*Work to be completed*.
Work out how many lines in these entries include the string "Bayes", and give only that figure.

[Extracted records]
"""
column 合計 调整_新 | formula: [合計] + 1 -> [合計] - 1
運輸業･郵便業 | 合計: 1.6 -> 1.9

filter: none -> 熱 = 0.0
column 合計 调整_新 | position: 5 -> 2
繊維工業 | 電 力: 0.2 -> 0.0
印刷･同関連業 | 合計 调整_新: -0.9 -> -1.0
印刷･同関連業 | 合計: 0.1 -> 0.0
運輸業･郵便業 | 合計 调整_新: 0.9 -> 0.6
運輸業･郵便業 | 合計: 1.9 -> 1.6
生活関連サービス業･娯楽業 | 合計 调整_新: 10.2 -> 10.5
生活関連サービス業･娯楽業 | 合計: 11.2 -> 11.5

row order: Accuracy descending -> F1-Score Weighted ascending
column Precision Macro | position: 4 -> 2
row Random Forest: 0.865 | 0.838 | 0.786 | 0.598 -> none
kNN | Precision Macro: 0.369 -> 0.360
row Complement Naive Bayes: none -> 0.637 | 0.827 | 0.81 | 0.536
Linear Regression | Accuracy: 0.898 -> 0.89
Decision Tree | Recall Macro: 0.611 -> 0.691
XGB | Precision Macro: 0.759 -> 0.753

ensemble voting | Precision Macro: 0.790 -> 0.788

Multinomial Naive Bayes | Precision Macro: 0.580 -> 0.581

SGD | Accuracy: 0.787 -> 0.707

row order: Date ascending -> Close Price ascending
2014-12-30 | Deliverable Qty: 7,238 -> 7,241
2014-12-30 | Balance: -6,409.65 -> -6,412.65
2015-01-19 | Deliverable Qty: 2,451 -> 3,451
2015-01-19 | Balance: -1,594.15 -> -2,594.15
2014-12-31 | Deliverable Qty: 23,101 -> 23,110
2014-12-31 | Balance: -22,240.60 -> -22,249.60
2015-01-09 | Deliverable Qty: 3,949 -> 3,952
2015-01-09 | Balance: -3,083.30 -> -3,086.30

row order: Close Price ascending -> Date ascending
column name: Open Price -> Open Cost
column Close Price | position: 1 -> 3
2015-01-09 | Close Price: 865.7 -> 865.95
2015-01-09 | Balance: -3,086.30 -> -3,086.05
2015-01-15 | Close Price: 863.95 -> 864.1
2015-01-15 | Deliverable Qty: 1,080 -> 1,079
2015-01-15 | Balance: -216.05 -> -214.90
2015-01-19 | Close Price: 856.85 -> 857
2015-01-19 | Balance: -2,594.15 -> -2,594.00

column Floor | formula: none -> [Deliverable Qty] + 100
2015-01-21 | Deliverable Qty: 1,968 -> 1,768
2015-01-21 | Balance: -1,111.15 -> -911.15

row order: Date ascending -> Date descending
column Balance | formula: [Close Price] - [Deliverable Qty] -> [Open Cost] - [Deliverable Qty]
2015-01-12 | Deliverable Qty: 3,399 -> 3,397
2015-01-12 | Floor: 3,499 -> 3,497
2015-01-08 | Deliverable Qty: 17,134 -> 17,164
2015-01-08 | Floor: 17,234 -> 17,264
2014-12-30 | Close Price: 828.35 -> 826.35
"""
*Exercise response*.
2